A return of five goals in eight Premiership matches suggests Rafael Benitez's diagnosis is accurate, but what of the cure? Having allowed the obvious antidote to join Newcastle, the Liverpool manager is left to tinker with various permutations of Djibril Cissé, Fernando Morientes, Luis Garcia, Peter Crouch and Harry Kewell.
Tinker he does, trying four different combinations at Craven Cottage, all of which drew a blank.
That this might be part of the problem was underlined when an attack expired after Cissé, breaking down the right flank, whipped his cross across the six-yard-line while Morientes pulled away for the cut-back. It was a misunderstanding indicative of unfamiliarity.
Benitez brushed aside suggestions that the rotation policy was a contributory cause.
With Liverpool's demanding schedule - they have already played 18 games this season, seven more than Fulham, and must travel to Japan in December - he has little choice but to rest players when he can. But asking them to constantly switch positions as well cannot help.
Having failed to sign Nolberto Solano and Simao Sabrosa, Benitez does not have the wide players to fit his preferred 4-2-3-1 system.
Until the transfer window reopens the answer, it seems, may be to play Cissé, the club's leading scorer, on one wing and the underachieving Harry Kewell on the other.
However, the Australian no longer appears to regard himself merely as a winger, instead styling himself on the multi-purpose model epitomised by Thierry Henry. When Kewell was in his Elland Road pomp and Henry settling in at Highbury, this may have seemed plausible but Kewell has not trained on.
Still only 27, a year younger than Henry, Kewell might yet recover his youthful vim but, in the meantime, Benitez has an unbalanced and inconsistent team.

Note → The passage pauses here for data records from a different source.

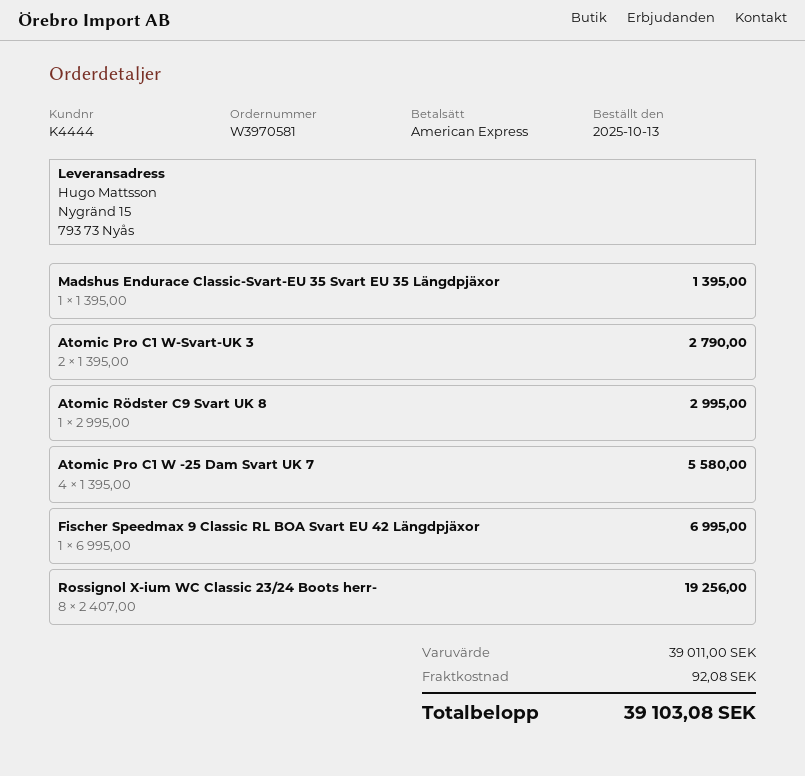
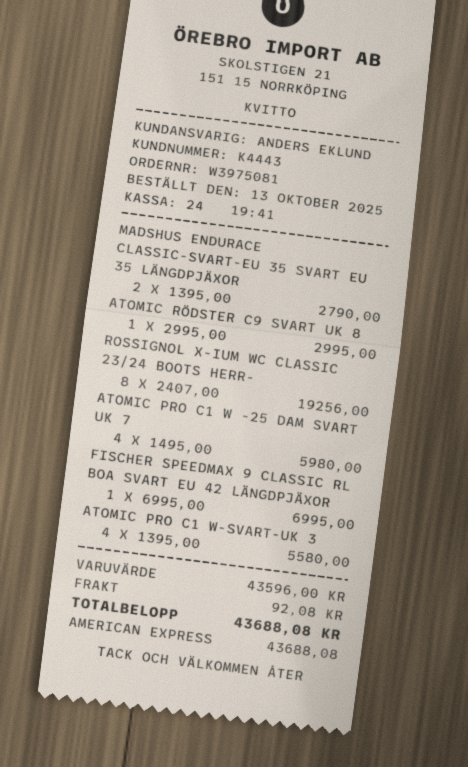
order number: W3970581 -> W3975081
customer number: K4444 -> K4443
Madshus Endurace Classic-Svart-EU 35 Svart EU 35 Längdpjäxor: 1 x 1395.00 = 1395.00 -> 2 x 1395.00 = 2790.00
Atomic Pro C1 W-Svart-UK 3: 2 x 1395.00 = 2790.00 -> 4 x 1395.00 = 5580.00
Atomic Pro C1 W -25 Dam Svart UK 7: 4 x 1395.00 = 5580.00 -> 4 x 1495.00 = 5980.00
subtotal: 39011.00 -> 43596.00
total: 39103.08 -> 43688.08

Often excellent, though still profligate, against Anderlecht in midweek, they were ordinary at Fulham, failing to take advantage when the home side, without a league win since August, surrendered space and pulled back to defend Collins John's first-half goal.
That was partly due to Tony Warner, the Merseysider who sat on Liverpool's bench many times without playing.
On Saturday he came off Fulham's when Mark Crossley suffered a hamstring injury and denied Morientes, Luis Garcia, Sami Hyypia and Cissé.
But it was also due to Liverpool's failings. The Champions' League triumph of May seemed as distant as those of the Bob Paisley era. Was it all a mirage? It was not just the wasteful forwards. Mohamed Sissoko and Xabi Alonso were sloppy in midfield, the full-backs' judgement was awry, and neither centre-half will be happy with the second goal.
Both Fulham's goals were just onside, the linesmen applying the new interpretation (an attacker is onside unless there is daylight between him and the last defender).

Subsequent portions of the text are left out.